- Opening Delimiter -

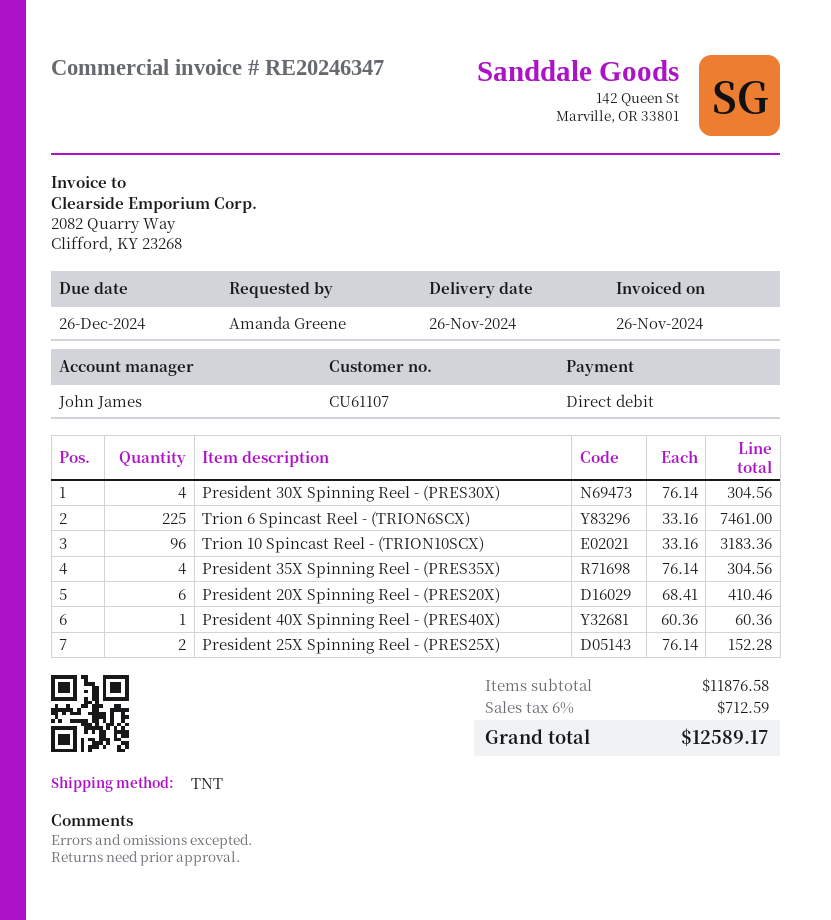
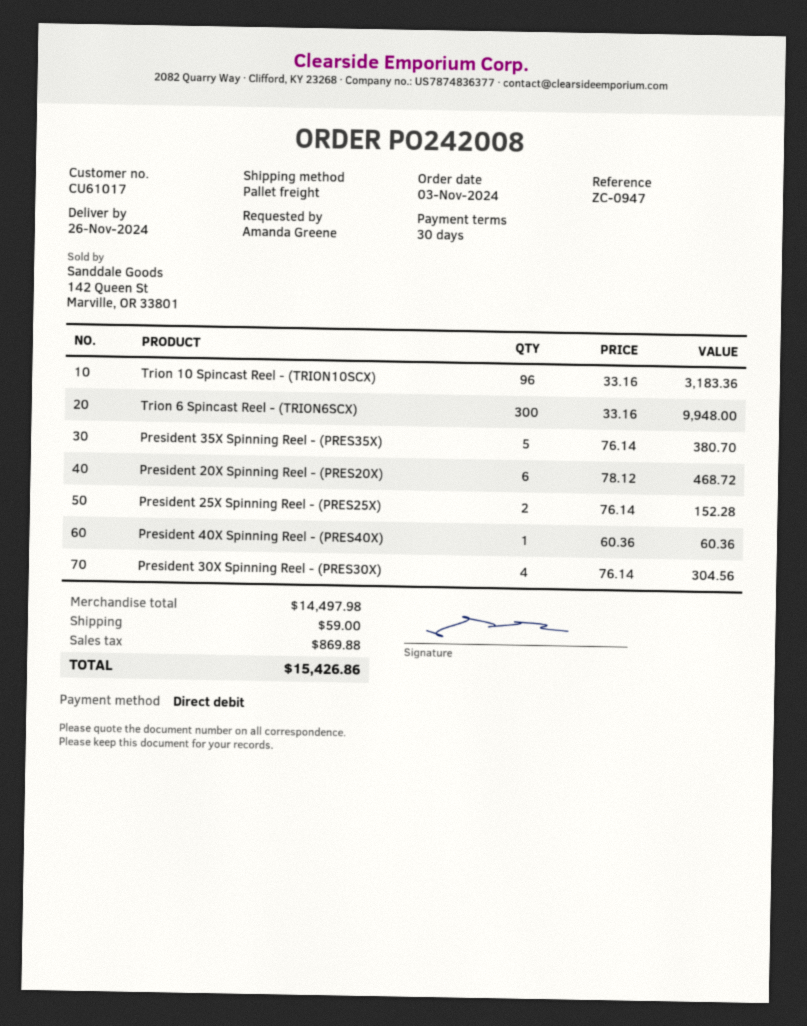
customer number: CU61107 -> CU61017
shipping method: TNT -> pallet freight
Trion 6 Spincast Reel - (TRION6SCX): 225 x 33.16 = 7461.00 -> 300 x 33.16 = 9948.00
President 35X Spinning Reel - (PRES35X): 4 x 76.14 = 304.56 -> 5 x 76.14 = 380.70
President 20X Spinning Reel - (PRES20X): 6 x 68.41 = 410.46 -> 6 x 78.12 = 468.72
subtotal: 11876.58 -> 14497.98
shipping: none -> 59.00
tax: 712.59 -> 869.88
total: 12589.17 -> 15426.86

- Closing Delimiter -

• **Work order**:
Number of lines above with the word "Reel": supply it alone.

• **Response to the exercise**:
3